Craniofacial malformations are among the most common structural malformations in humans. Researchers studying disorders of the craniofacial anatomy have many 3D imaging tools available to them, including computed tomography, magnetic resonance imaging, and 3D surface scans. Craniofacial researchers studying particular disorders are constructing large image databases of subjects in their studies. The Face Base Consortium will provide a central HUB for collection of data from numerous sites, enabling studies that would otherwise not be possible. Since shape is the critical factor in the classification of most craniofacial disorders, tools for analyzing 3D shape are essential to these studies. Quantitative shape descriptors allow for reproducible shape description, while similarity-based shape retrieval allows comparisons to be made between individuals or populations. The goal of this project is to develop tools for shape-based retrieval of 3D craniofacial image data.

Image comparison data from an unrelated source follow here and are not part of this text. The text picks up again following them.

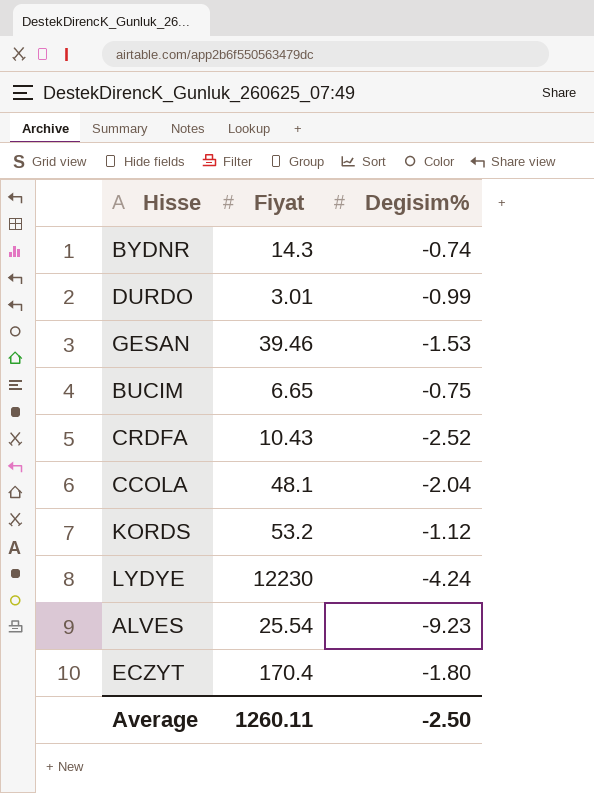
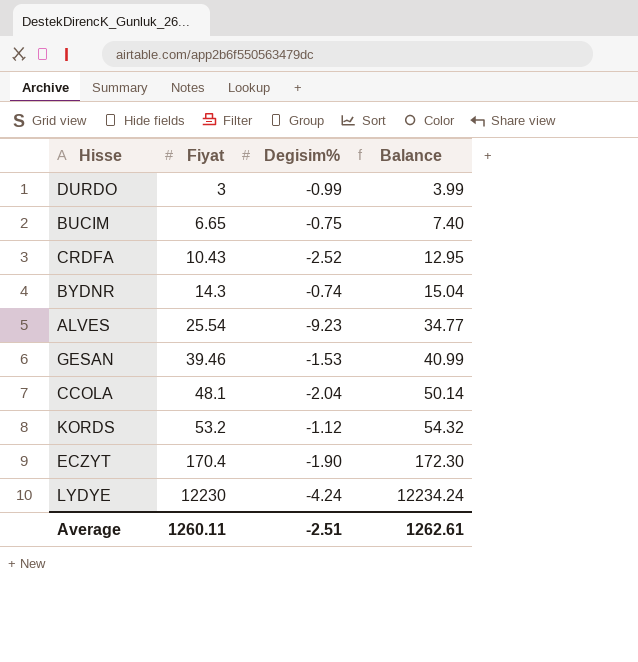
row order: none -> Fiyat ascending
column Balance | formula: none -> [Fiyat] - [Degisim%]
DURDO | Fiyat: 3.01 -> 3
ECZYT | Degisim%: -1.80 -> -1.90
Average | Degisim%: -2.50 -> -2.51

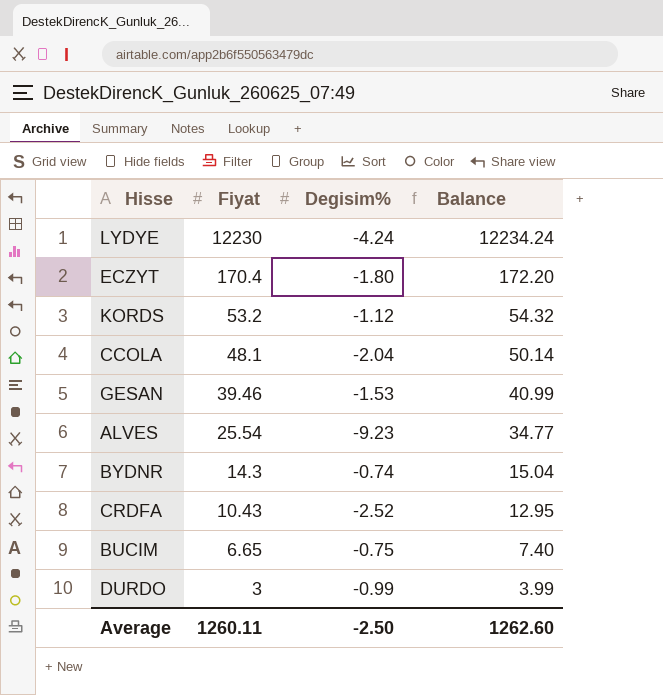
row order: Fiyat ascending -> Fiyat descending
ECZYT | Degisim%: -1.90 -> -1.80
ECZYT | Balance: 172.30 -> 172.20
Average | Degisim%: -2.51 -> -2.50
Average | Balance: 1262.61 -> 1262.60

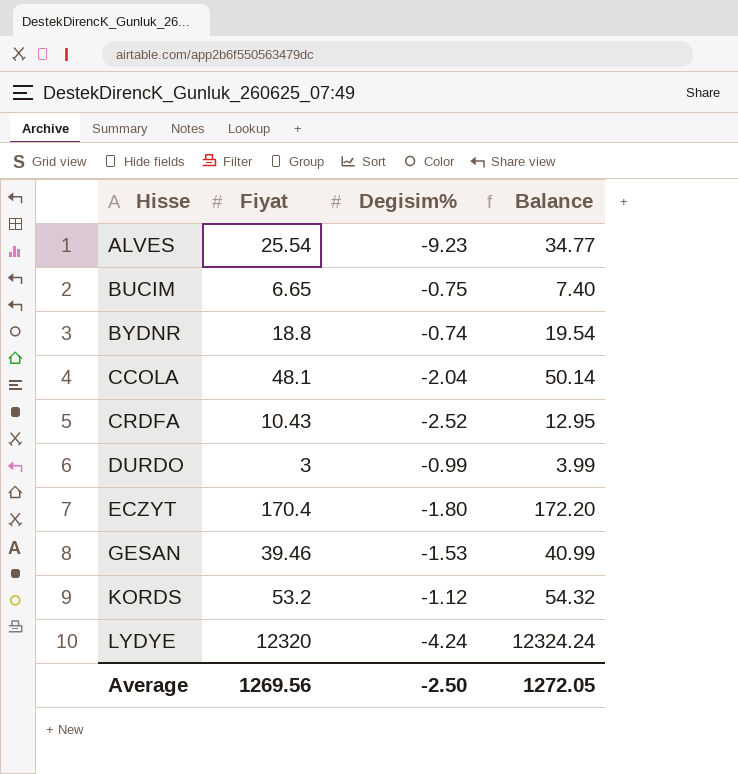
row order: Fiyat descending -> Hisse ascending
BYDNR | Fiyat: 14.3 -> 18.8
BYDNR | Balance: 15.04 -> 19.54
LYDYE | Fiyat: 12230 -> 12320
LYDYE | Balance: 12234.24 -> 12324.24
Average | Fiyat: 1260.11 -> 1269.56
Average | Balance: 1262.60 -> 1272.05

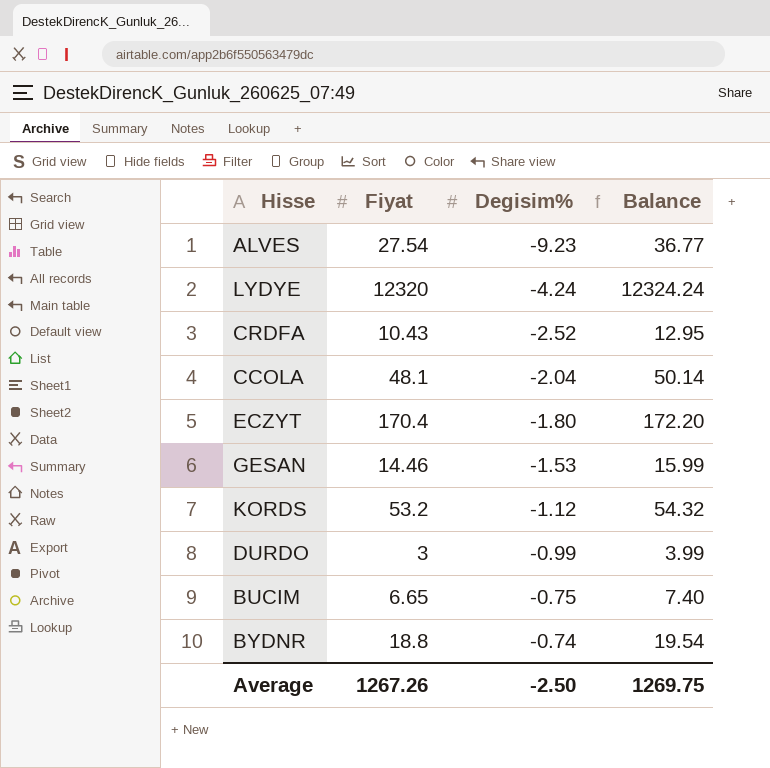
row order: Hisse ascending -> Degisim% ascending
ALVES | Fiyat: 25.54 -> 27.54
ALVES | Balance: 34.77 -> 36.77
GESAN | Fiyat: 39.46 -> 14.46
GESAN | Balance: 40.99 -> 15.99
Average | Fiyat: 1269.56 -> 1267.26
Average | Balance: 1272.05 -> 1269.75

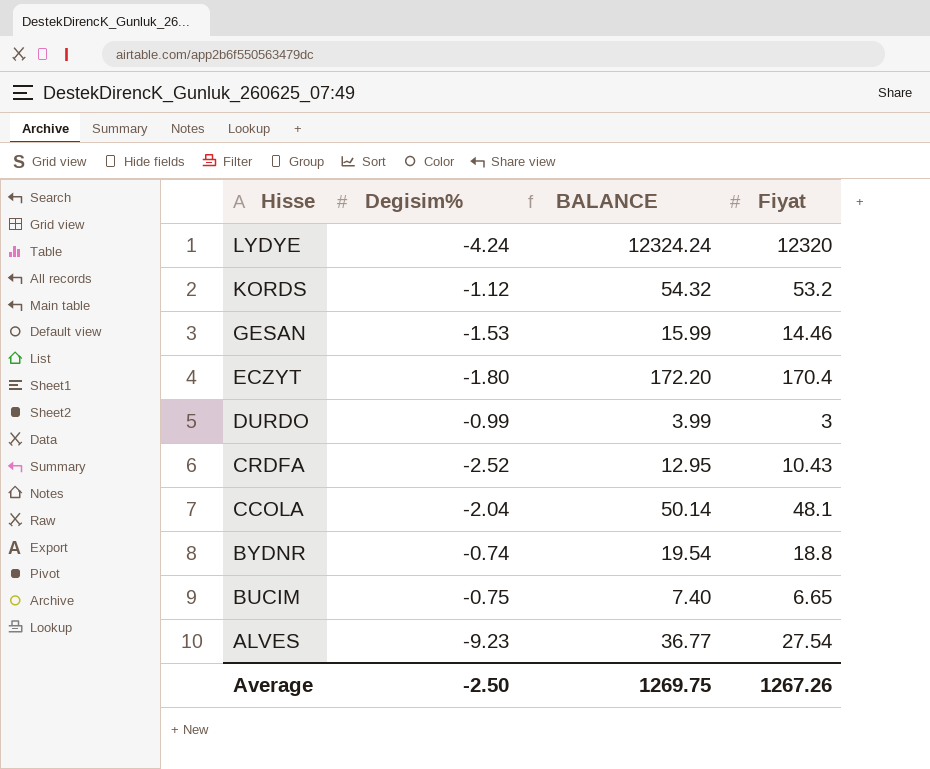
row order: Degisim% ascending -> Hisse descending
column name: Balance -> BALANCE
column Fiyat | position: 2 -> 4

The specific aims of the project are to: 1) develop software tools that produce quantitative representations of craniofacial anatomy that can assist in the study of mid-face hypoplasia and cleft lip and palate;2) develop tools for quantifying the similarity of craniofacial data between two individuals, between an individual and an average over a selected population, or between two populations;3) develop mechanisms for organization and retrieval of multimodality 3D craniofacial data based on their quantitative representations;and 4) design and implement a prototype system for Craniofacial Information Retrieval (CIR) that incorporates quantification, organization, and retrieval;evaluate it on 3D craniofacial data and make it available to the Face Base HUB. The design of these tools and a pilot system will lead to a general methodology that is immediately applicable to studies of mid-face hypoplasia, cleft lip and cleft palate, but is also scalable and modifiable to all craniofacial abnormalities.
Cleft lip/palate, mid-face hypoplasia, and most disorders of the craniofacial complex are defined by anatomic differences in size or shape. Identifying pathogenesis is reliant on accurate phenotypic description. Our proposed work will improve the precision of phenotype classification of cleft and craniofacial disorders, while adding quantifiable measures allowing analysis of the relationship between severity and underlying cause.